Because of that impact, Wisdom-Martin honored King with a brick that will be placed in WMU’s new Walk of Faith garden. The Walk of Faith, to be built on New Hope Mountain in Birmingham where the WMU headquarters is located, will honor missions heroes past and present.

“I am who I am today because faithful Christ followers poured their lives into mine. One of those people was Ruth King,” Wisdom-Martin said. “She invested countless hours nurturing and discipling me. The brick is a simple way to express appreciation to her.”

Supporting ministry

One-hundred percent of the funds from the bricks will go to the Wanda Lee Joy Fund to meet WMU’s operational needs.

David George, president of WMU Foundation, said the walk will support the ministry of WMU into the future and honor the unsung missions heroes and mentors that have impacted so many.

“It’s in the DNA of people within WMU to want to honor the people who got them involved,” he said. “Talk to people who are involved in WMU and they will all point to someone who saw something in them when they were little girls and young women and got them involved. What a great way to honor that tradition.”
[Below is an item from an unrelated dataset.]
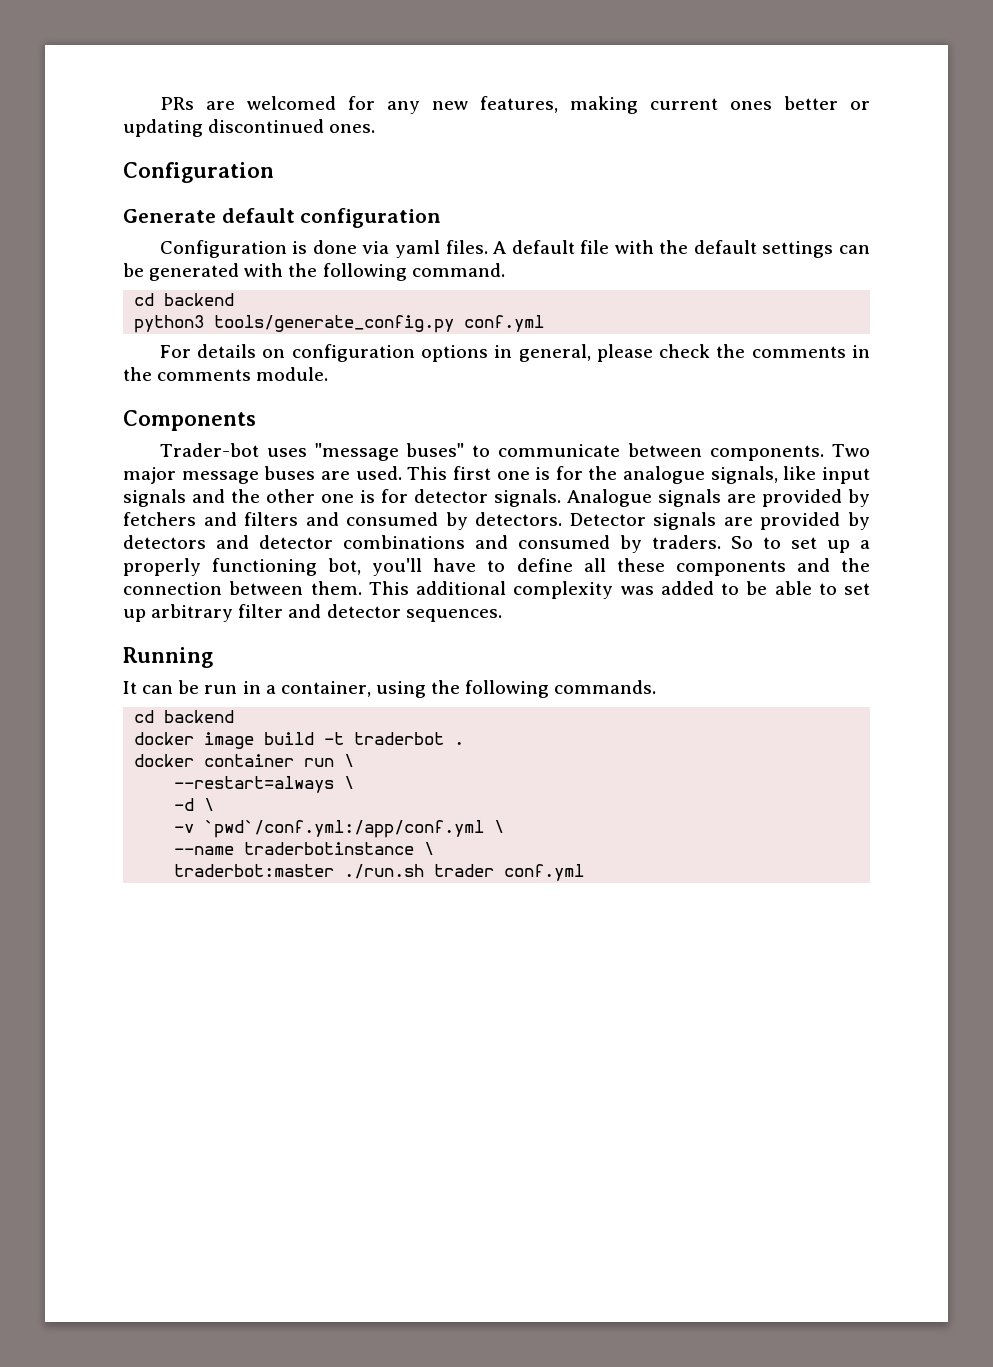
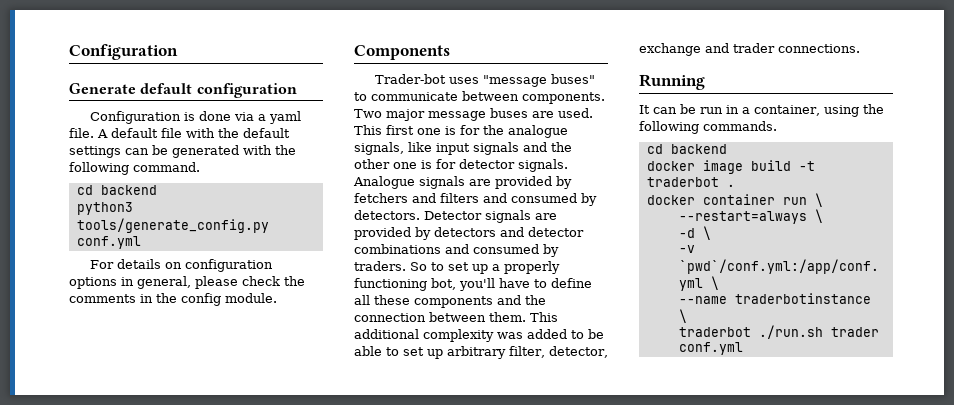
[159,96,870,114] [123,119,376,137] PRs are welcomed for any new features, making current ones better or updating discontinued ones. // -> (69, 52) none
[394,240,488,258] yaml files. -> [258,111,302,124] [69,128,94,138] a yaml file.
[157,369,252,381] comments -> [181,293,221,306] config
[238,604,502,622] filter and detector sequences. -> [509,346,608,358] [639,43,860,56] filter, detector, exchange and trader connections.
[174,864,335,877] traderbot:master -> [678,327,751,337] traderbot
George bought the first brick himself, in honor of his mother, Jackie George; wife, Allyson; and daughter, Katelyn.

His mother roped him into being a Girls in Action Scepter Bearer for coronation ceremonies when he was a young boy. Through her leadership, he got his first exposure to missions. His wife’s love of children prompted her to go on missions trips and encourage him to do more. And his daughter has encouraged him toward sacrificial generosity to help others.

Missions heroes

“All three have influenced me and shaped my life,” he said.

Anyone interested in honoring missions heroes in their lives can order bricks through the WMU Foundation. The bricks come in a large and small size and will be part of the walkway in the garden.

And for churches or associational groups who would like to promote the bricks at larger gatherings, boxes are available for use as an informational display about the bricks.

So far, WMU Foundation has sold 101 bricks, raising nearly $33,000 for WMU. There’s no end date to the project — as long as people would like to buy them, WMU Foundation will continue to lay them in the Walk of Faith.

Wisdom-Martin said the bricks are a “tangible reminder” for her of the difference one person can make in the life of another.

“If you are grateful for what someone else did for you, take time to honor them,” she said.

Claudia Johnson, leadership consultant for WMU’s Christian Women’s Leadership Center, said that for her, that person is her grandmother, Susie Mae Towry.

For years, Towry’s Bible stayed mostly in the bathroom, lying open to that day’s reading, pages held in place by a list of missionary names. Johnson never forgot that sight.

“She was a preacher’s wife and prayed daily for missionaries,” Johnson said. “She loved the work of WMU and loved God’s word. I know that it was her prayers that really got me through all my high school years. She was just a real woman of God.”

And because of her active influence on her granddaughter — and her inherent influence through the way she raised Johnson’s mother, Nancy Towry Wall — Johnson became one of those missionaries on that prayer list. After Johnson finished school, she went first to Africa as a journeyman, then to Thailand with her husband, serving a total of 28 years with the International Mission Board.

Family legacy

“I know my grandmother’s prayers and influence made a difference in my life,” she said. “You couldn’t find a sweeter person, and the gift of having a family legacy of being in church and being in the Word — I recognize what a gift that is.”